Matrix Operations (matrix product, element-wise product/division, mean, axes)

# 1. Use Tensorflow matrix multiplication (`tf.matmul` or using the `@` symbol) 
# to calculate the matrix product of matrices m1 and m2. 
m1 = tf.convert_to_tensor([[1, 2, 3],\
                            [0, 1, 0]])
m2 = tf.convert_to_tensor([[4,  6],\
                            [2, 1],\
                            [0, 5]])
mat_prod = ...

m_target = tf.convert_to_tensor([[8, 23],\
                                [2, 1]])
tf.debugging.assert_equal(mat_prod, m_target)


# 3. Use NumPy element-wise matrix multiplication (using the `*` symbol) 
# to calculate the element-wise product of matrices m1 (above) and m3).
m3 = tf.convert_to_tensor([[4, 6, 2],\
                [1, 0, 5]])
elem_prod = ...

e_target = tf.convert_to_tensor([[4, 12, 6],\
                                [0, 0, 0]])
tf.debugging.assert_equal(elem_prod, e_target)

# 5. Use Tensorflow functions to find the average of the entries in matrix m5. 
# Do it again, but get the average per row
# Then, do it per column
m5 = tf.convert_to_tensor([[1,2],\
                        [0,1]], dtype=tf.float32)
avg = ...
row_avg = ...
col_avg = ...

assert(avg == 1)
assert(tf.reduce_all(row_avg == [1.5, 0.5]))
assert(tf.reduce_all(col_avg == [0.5, 1.5]))

Logical Operations

# 1. Use a masking operation on matrix m1. 
# We want masked to be a matrix whose entries are `False` where 
# m1's entries are less than $6$, and `True` otherwise. 
m1 = tf.convert_to_tensor([[1, 9, 5],\
                [8, 0, 2]])
masked = ...

masked_target = np.array([[False, True, False],\
                        [True, False, False]])
tf.debugging.assert_equal(masked, masked_target)

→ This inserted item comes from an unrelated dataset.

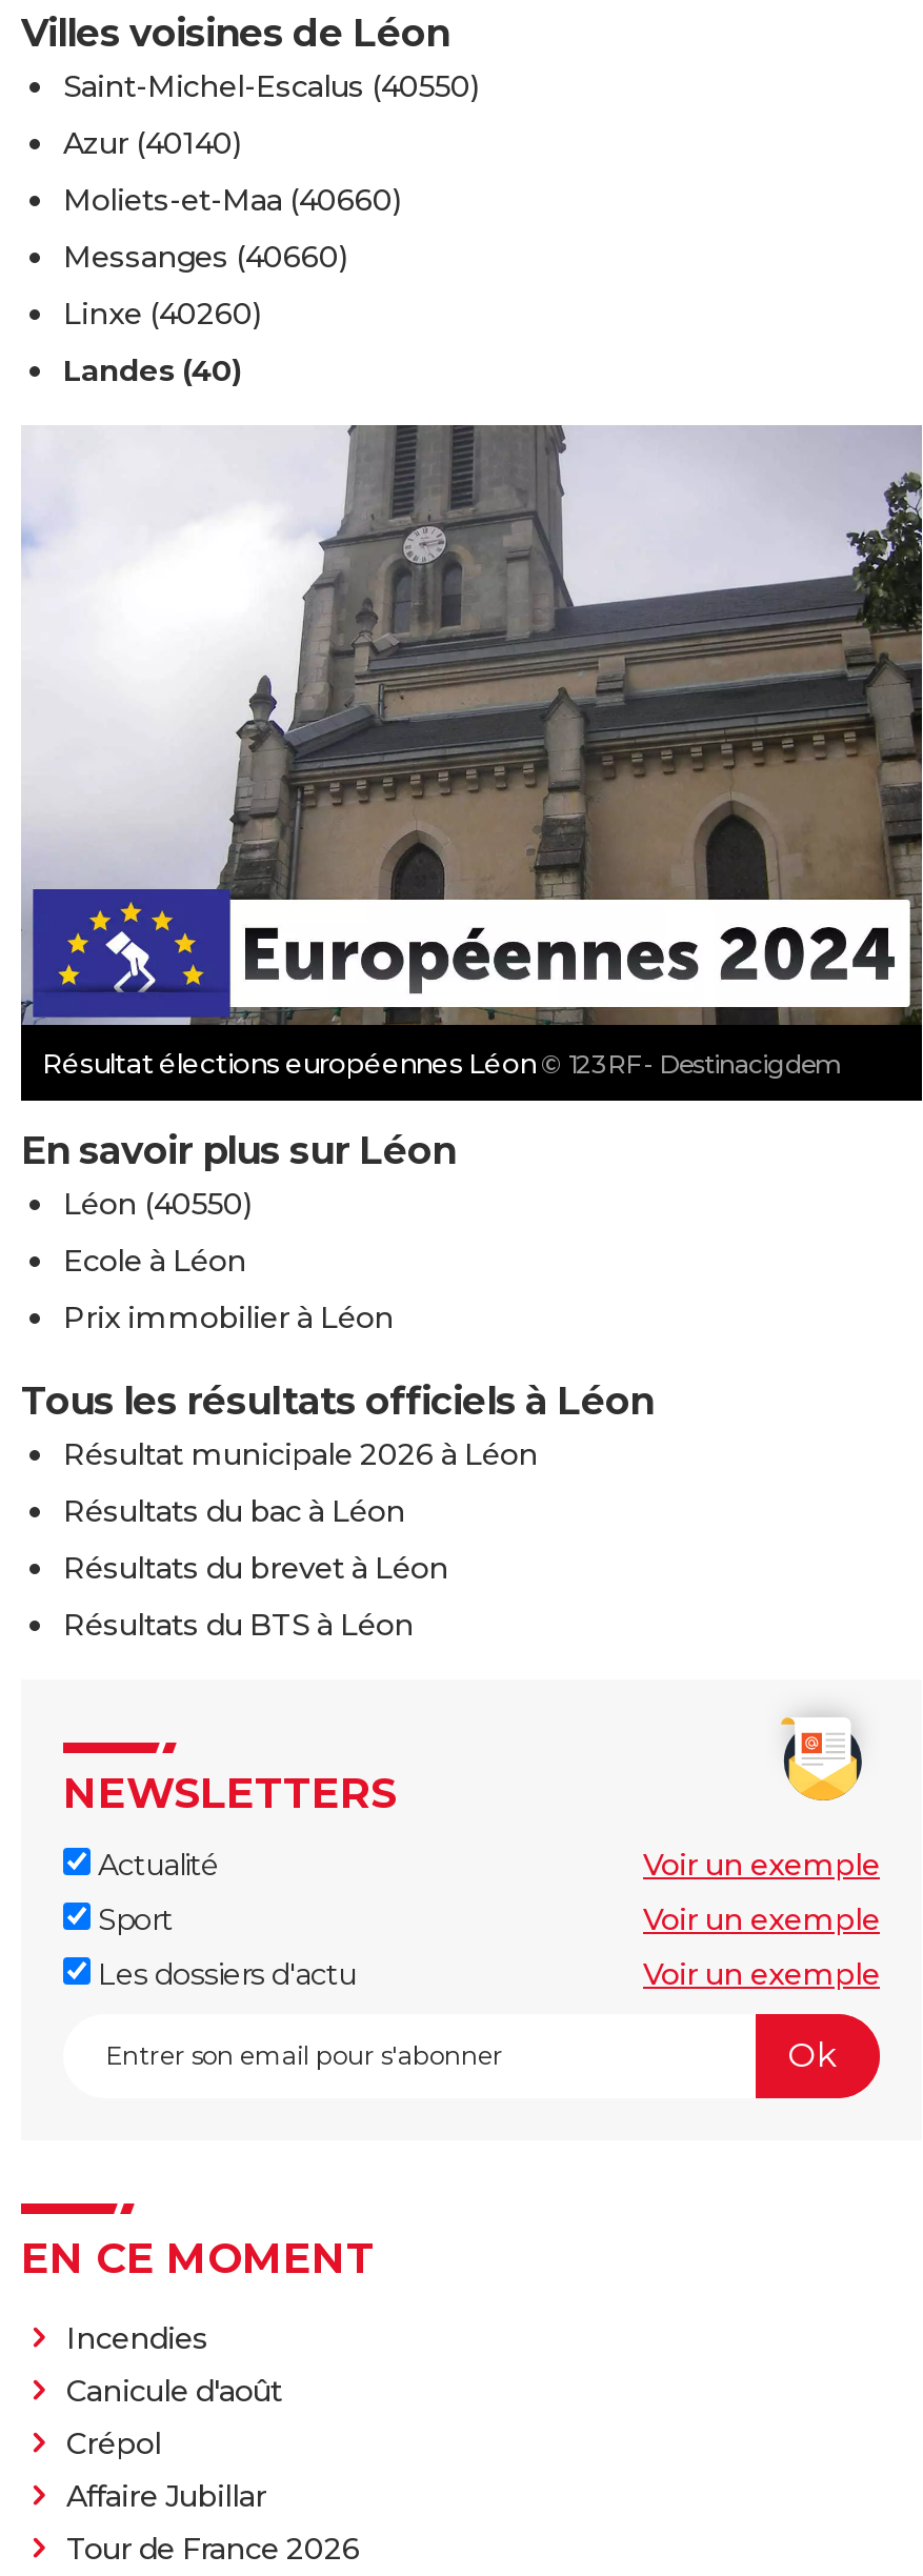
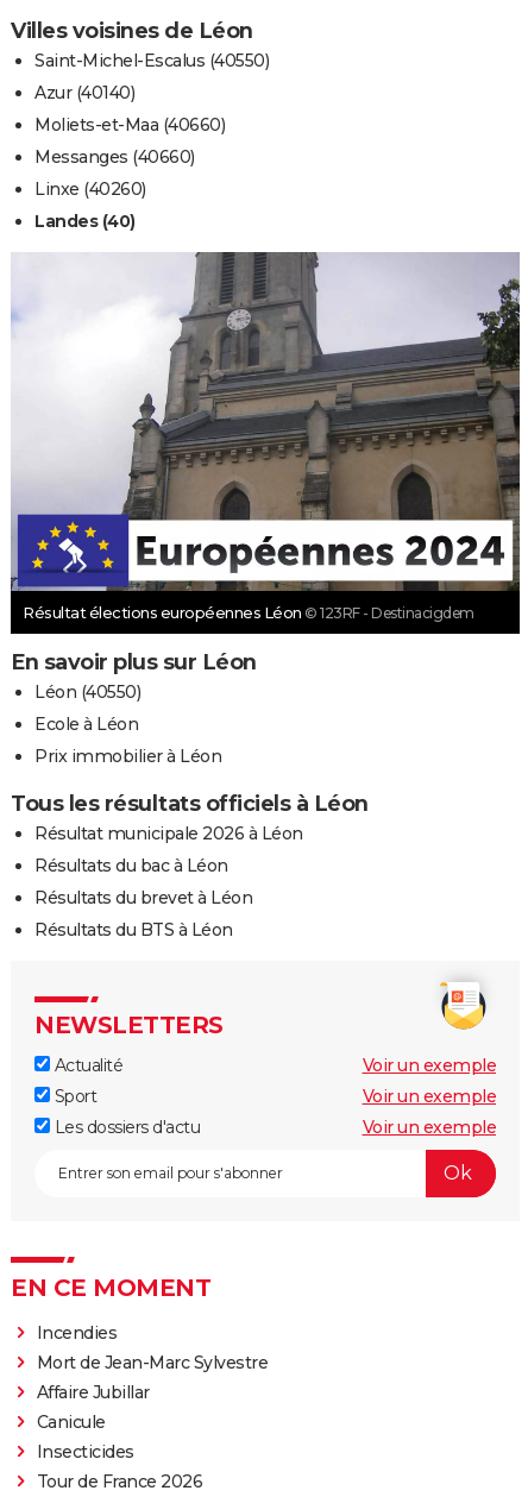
[66,2371,282,2462] Canicule d'août | Crépol -> [36,1352,268,1373] Mort de Jean-Marc Sylvestre
moved [66,2477,266,2515] -> [36,1381,149,1403]: Affaire Jubillar
none -> [36,1411,134,1462] Canicule | Insecticides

# 2. Use `tf.argmax` on matrix m1 to find, per row, 
# the index of the greatest element. 
max_inds = ...

target_inds = [1,0]
assert(tf.reduce_all(max_inds == target_inds))

Broadcasting

A = tf.convert_to_tensor([[0,1,2],[3,4,5]]) # shape (2,3)
B = tf.convert_to_tensor([[1,1,1]]) # shape (1,3)
C = tf.convert_to_tensor([[-1,-1,-1],[1,1,1]]) # shape (2,3)

assert(tf.reduce_all(D == [[-1,0,1],[2,3,4]]))
assert(tf.reduce_all(E == [[-1,-1],[-1,1],[1,1]]))
assert(tf.reduce_all(F == [[2,2],[-1,5]]))

Conclusion

Wohoo! You just completed your first assignment of CSCI1470! Submit your solutions to gradescope for the autograder to test your numpy/tensorflow sections.